(Items from a data source)
:::

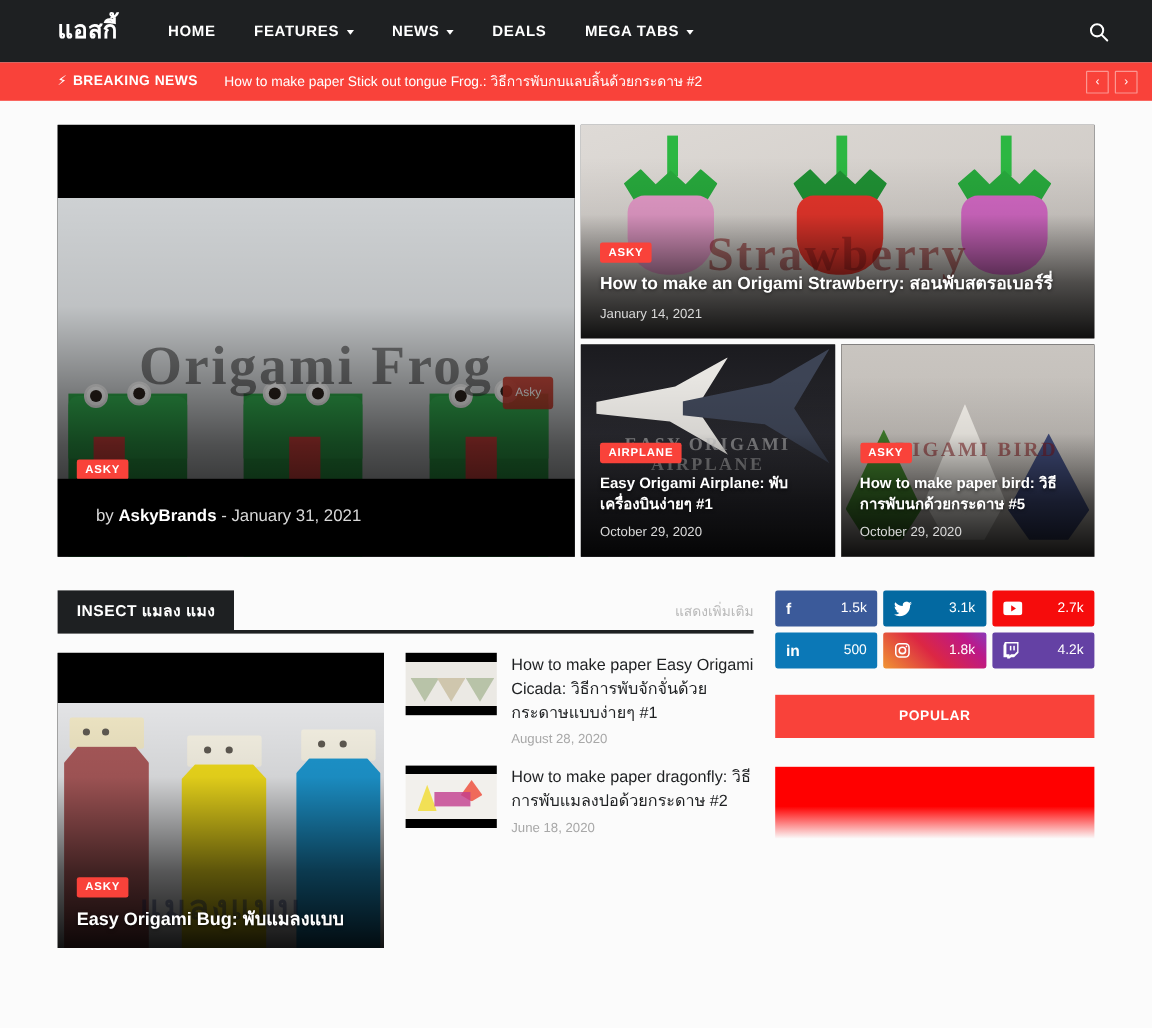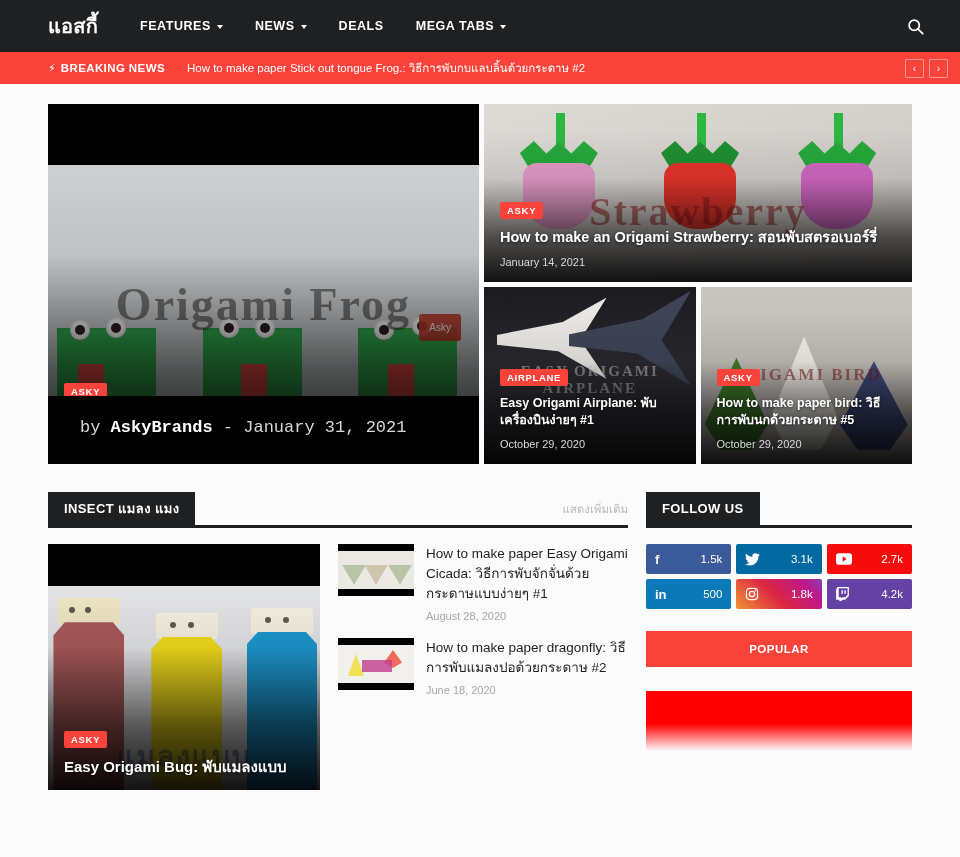--- a/index.html
+++ b/index.html
@@ -86,21 +86,21 @@
   .card-title { color: #fff; font-weight: 700; line-height: 1.3; text-shadow: 0 1px 3px rgba(0,0,0,.6); }
   .hero-main .card-title { font-size: 21px; }
   .hero-top .card-title { font-size: 14.5px; }
   .hero-sm .card-title { font-size: 12.5px; line-height: 1.35; }
   .card-meta { color: #d8d8d8; font-size: 11px; margin-top: 9px; }
   .card-meta b { color: #fff; font-weight: 700; }
   .hero-main .card-meta { background: #000; margin: 0; padding: 12px 16px 14px; }
 
   .hero-main .card-body { padding-bottom: 0; }
   .hero-main .meta-bar { background:#000; padding: 10px 16px 13px; }
-  .hero-main .meta-bar .card-meta { margin: 0; font-size: 17px; font-family: Liberation Mono, monospace; }
+  .hero-main .meta-bar .card-meta { margin: 0; font-size: 14px; }
 
   
   .img-frogs { background: linear-gradient(#000 0 17%, #cfd2d4 17% 100%); }
   .frog { position: absolute; bottom: -4%; width: 23%; }
   .frog .body { position:absolute; bottom:0; width:100%; height:150px; background:#2fa84a; }
   .frog .head { position:absolute; bottom:96px; width:100%; height:52px; background:#34b352; border-radius: 8px 8px 0 0;}
   .frog .eye { position:absolute; width:20px; height:20px; border-radius:50%; background:#fff; border:2px solid #eee; }
   .frog .eye:after{ content:''; position:absolute; inset:3px; border-radius:50%; background:#2a211c;}
   .frog .tongue { position:absolute; width:26px; height:72px; background:#ef4b45; border-radius:0 0 13px 13px; bottom:42px;}
   .img-straw { background: linear-gradient(160deg,#dedad6,#c9c4bf); }
@@ -189,20 +189,23 @@
   }
   svg { display: block; }
 </style>
 </head>
 <body>
 
 <div class="topbar">
   <div class="logo">แอสกี้</div>
   <nav class="nav">
     <div class="nav-item">
+      <span>HOME</span>
+    </div>
+    <div class="nav-item">
       <span>FEATURES</span>
       <i class="caret"></i>
     </div>
     <div class="nav-item">
       <span>NEWS</span>
       <i class="caret"></i>
     </div>
     <div class="nav-item">
       <span>DEALS</span>
     </div>
@@ -402,23 +405,20 @@
               <div class="post-date">June 18, 2020</div>
             </div>
           </article>
 
 
         </div>
       </div>
     </div>
 
     <aside class="col-right">
-      <div class="sec-head">
-        <div class="sec-title">FOLLOW US</div>
-      </div>
 
       <div class="social-grid">
 
         <div class="social" style="background:#3b5a9a">
           <span class="ic">f</span>
           <span class="ct">1.5k</span>
         </div>
 
         <div class="social" style="background:#0369a1">
           <span class="ic">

:::

# WORK REQUEST
Please write out exactly, and only, the lines from the beginning of the entries through the line containing "12.5px; line-height: 1.35;", including both and skipping all pictures.

# RESULT
--- a/index.html
+++ b/index.html
@@ -86,21 +86,21 @@
   .card-title { color: #fff; font-weight: 700; line-height: 1.3; text-shadow: 0 1px 3px rgba(0,0,0,.6); }
   .hero-main .card-title { font-size: 21px; }
   .hero-top .card-title { font-size: 14.5px; }
   .hero-sm .card-title { font-size: 12.5px; line-height: 1.35; }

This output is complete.